» EXERCISE GOAL:
When the line with "[44,1117,61,1127] To ->" turns up below, begin repeating exactly, and carry on through the line with "(384, 317) none"; no pictures go into the copy.

» RECORDS SHOWN:

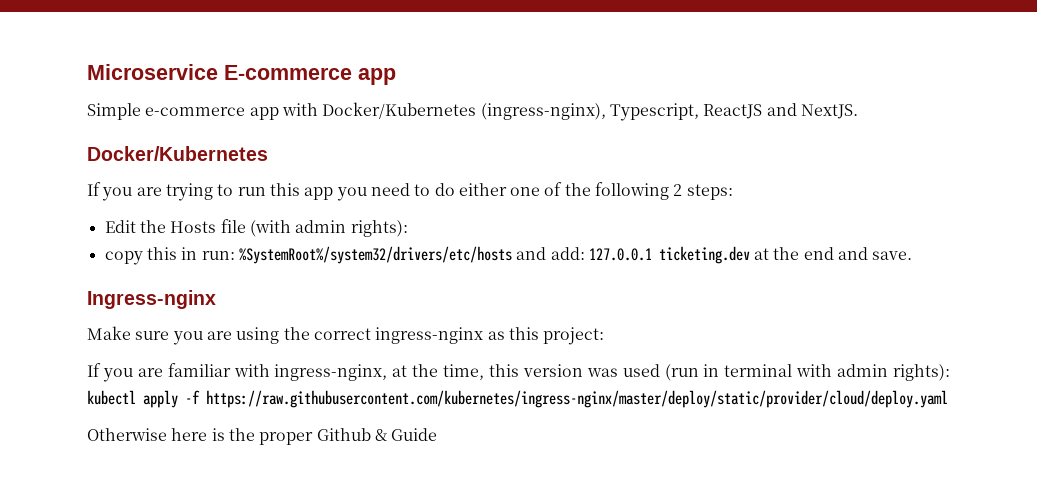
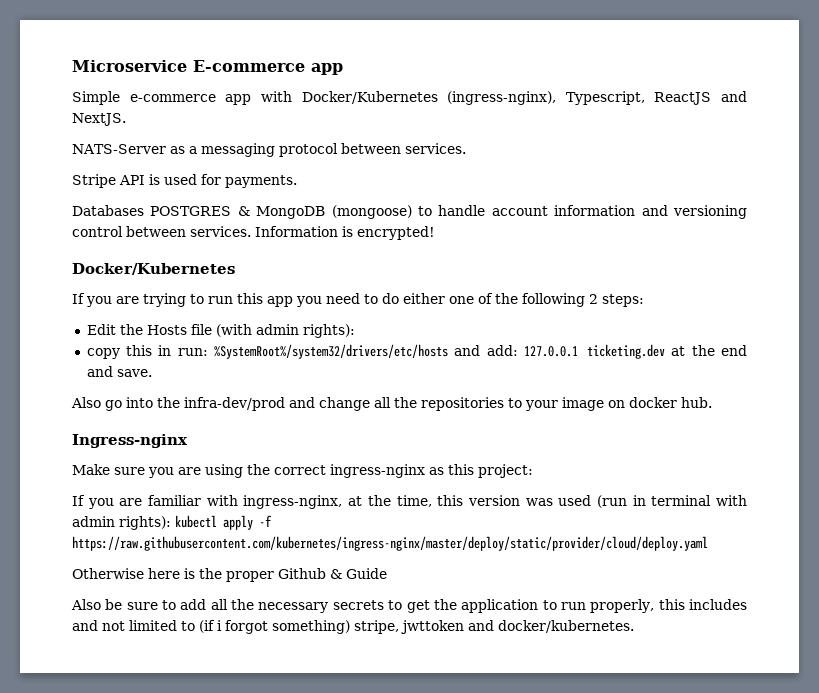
(858, 111) none -> [72,143,466,157] [72,174,297,188] [72,205,747,219] [72,226,435,240] // NATS-Server as a messaging protocol between services. // Stripe API is used for payments. // Databases POSTGRES & MongoDB (mongoose) to handle account information and versioning control between services. Information is encrypted!
(913, 255) none -> [71,397,712,411] // Also go into the infra-dev/prod and change all the repositories to your image on docker hub.
(438, 434) none -> [71,599,747,613] [72,620,634,634] // Also be sure to add all the necessary secrets to get the application to run properly, this includes and not limited to (if i forgot something) stripe, jwttoken and docker/kubernetes.

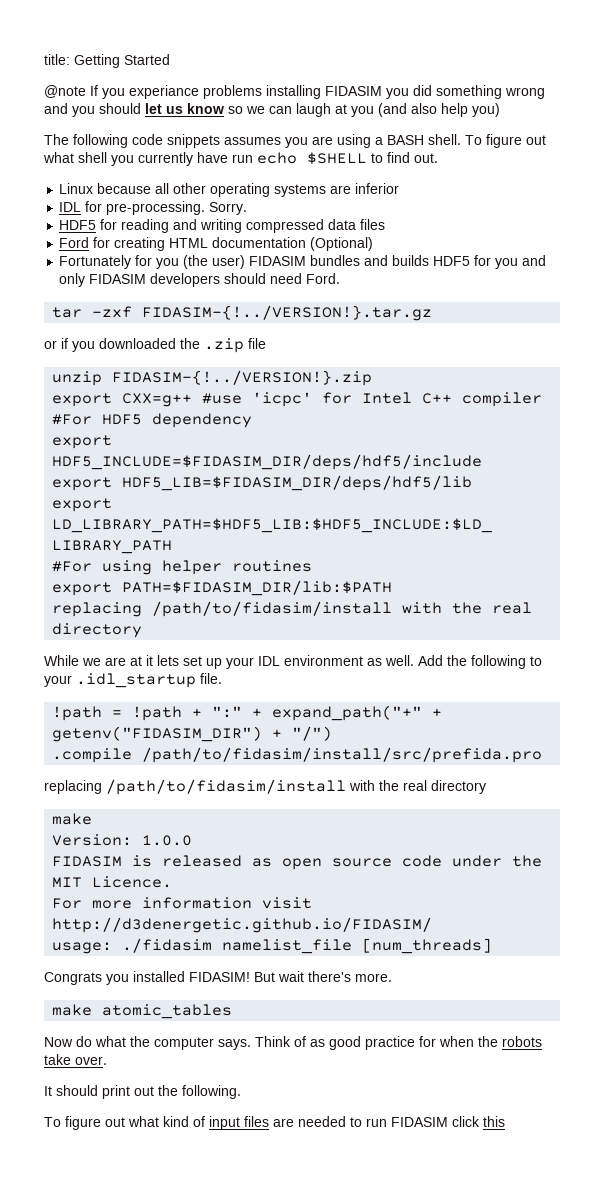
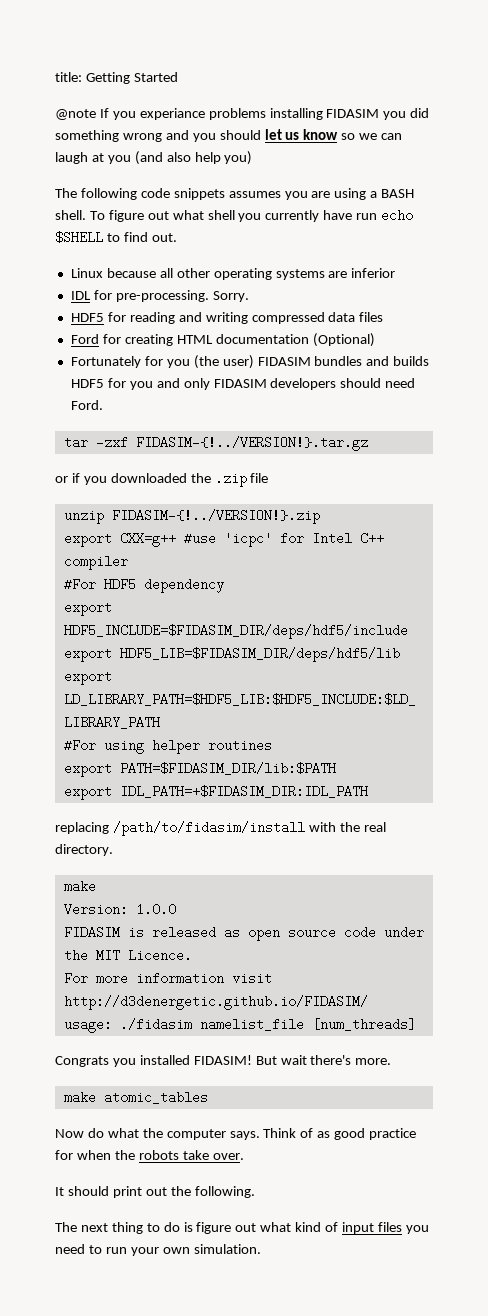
[52,601,533,617] [52,623,143,638] [44,655,542,669] [44,673,222,688] [52,705,443,721] [52,726,333,742] [52,747,543,763] [44,779,486,795] replacing /path/to/fidasim/install with the real directory // While we are at it lets set up your IDL environment as well. Add the following to your .idl_startup file. // !path = !path + ":" + expand_path("+" + getenv("FIDASIM_DIR") + "/") // .compile /path/to/fidasim/install/src/prefida.pro // replacing /path/to/fidasim/install with the real directory -> [63,785,368,800] [55,821,386,836] [55,844,113,856] export IDL_PATH=+$FIDASIM_DIR:IDL_PATH // replacing /path/to/fidasim/install with the real directory.
[44,1117,61,1127] To -> [55,1222,193,1234] The next thing to do is
[273,1116,505,1127] are needed to run FIDASIM click this -> [405,1225,429,1234] [55,1244,261,1256] you need to run your own simulation.

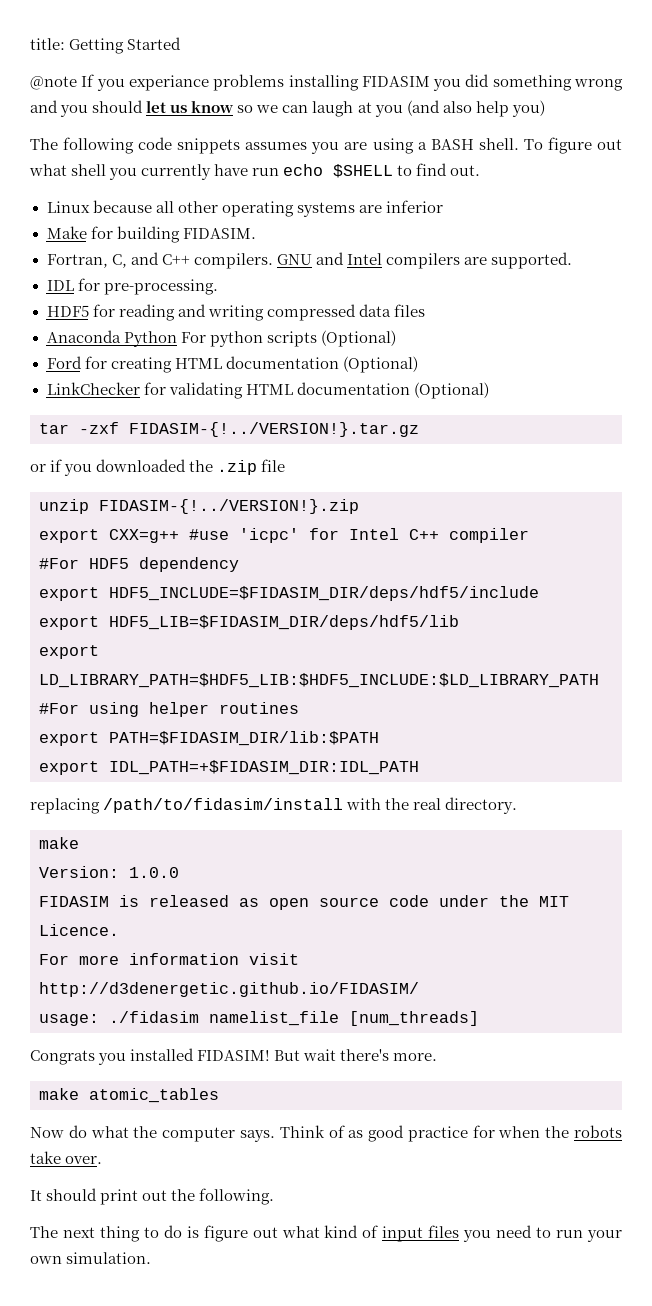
(396, 273) none -> [46,226,256,243] [46,252,572,269] // Make for building FIDASIM. // Fortran, C, and C++ compilers. GNU and Intel compilers are supported.
[212,291,249,302] Sorry. -> (218, 287) none
(384, 317) none -> [46,330,396,347] // Anaconda Python For python scripts (Optional)
[70,355,430,369] [70,378,416,390] [70,400,103,410] Fortunately for you (the user) FIDASIM bundles and builds HDF5 for you and only FIDASIM developers should need Ford. -> [46,382,489,399] LinkChecker for validating HTML documentation (Optional)

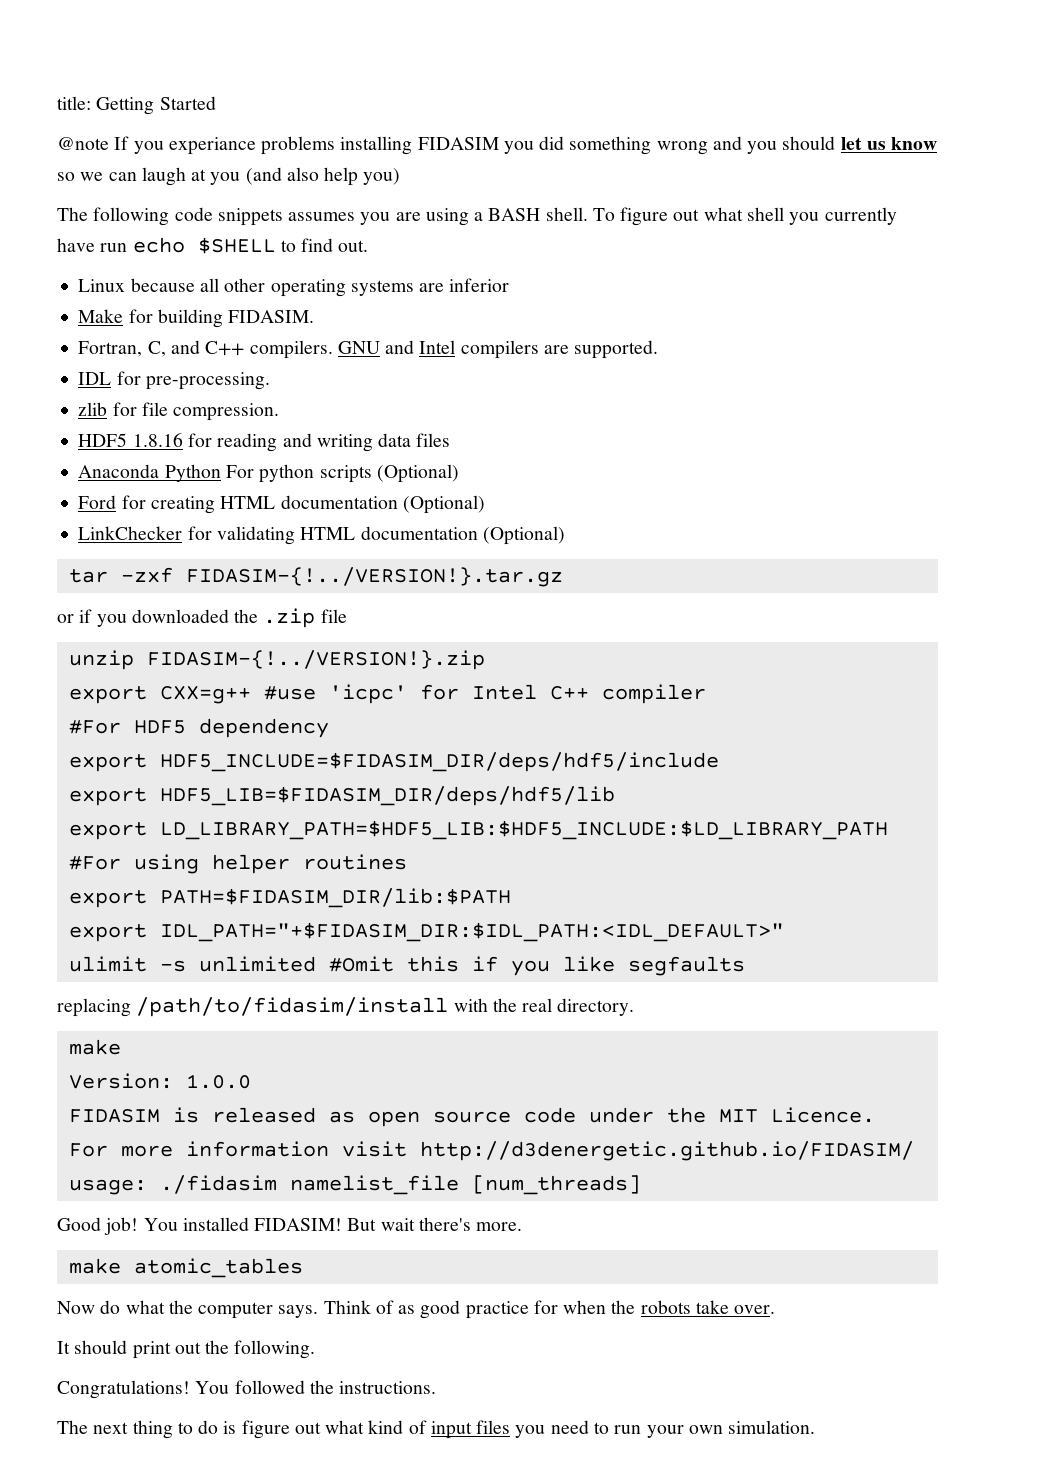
[46,305,89,317] // HDF5 -> [78,402,280,421] [78,433,183,447] // zlib for file compression. // HDF5 1.8.16
[266,304,356,321] compressed -> (373, 443) none
[109,760,419,775] IDL_PATH=+$FIDASIM_DIR:IDL_PATH -> [159,922,784,942] [68,956,745,976] IDL_PATH="+$FIDASIM_DIR:$IDL_PATH:<IDL_DEFAULT>" // ulimit -s unlimited #Omit this if you like segfaults
[30,1050,127,1065] Congrats you -> [57,1217,178,1235] Good job! You
(275, 1196) none -> [57,1380,437,1399] // Congratulations! You followed the instructions.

» RESULT FOR THIS EXERCISE:
[44,1117,61,1127] To -> [55,1222,193,1234] The next thing to do is
[273,1116,505,1127] are needed to run FIDASIM click this -> [405,1225,429,1234] [55,1244,261,1256] you need to run your own simulation.

(396, 273) none -> [46,226,256,243] [46,252,572,269] // Make for building FIDASIM. // Fortran, C, and C++ compilers. GNU and Intel compilers are supported.
[212,291,249,302] Sorry. -> (218, 287) none
(384, 317) none -> [46,330,396,347] // Anaconda Python For python scripts (Optional)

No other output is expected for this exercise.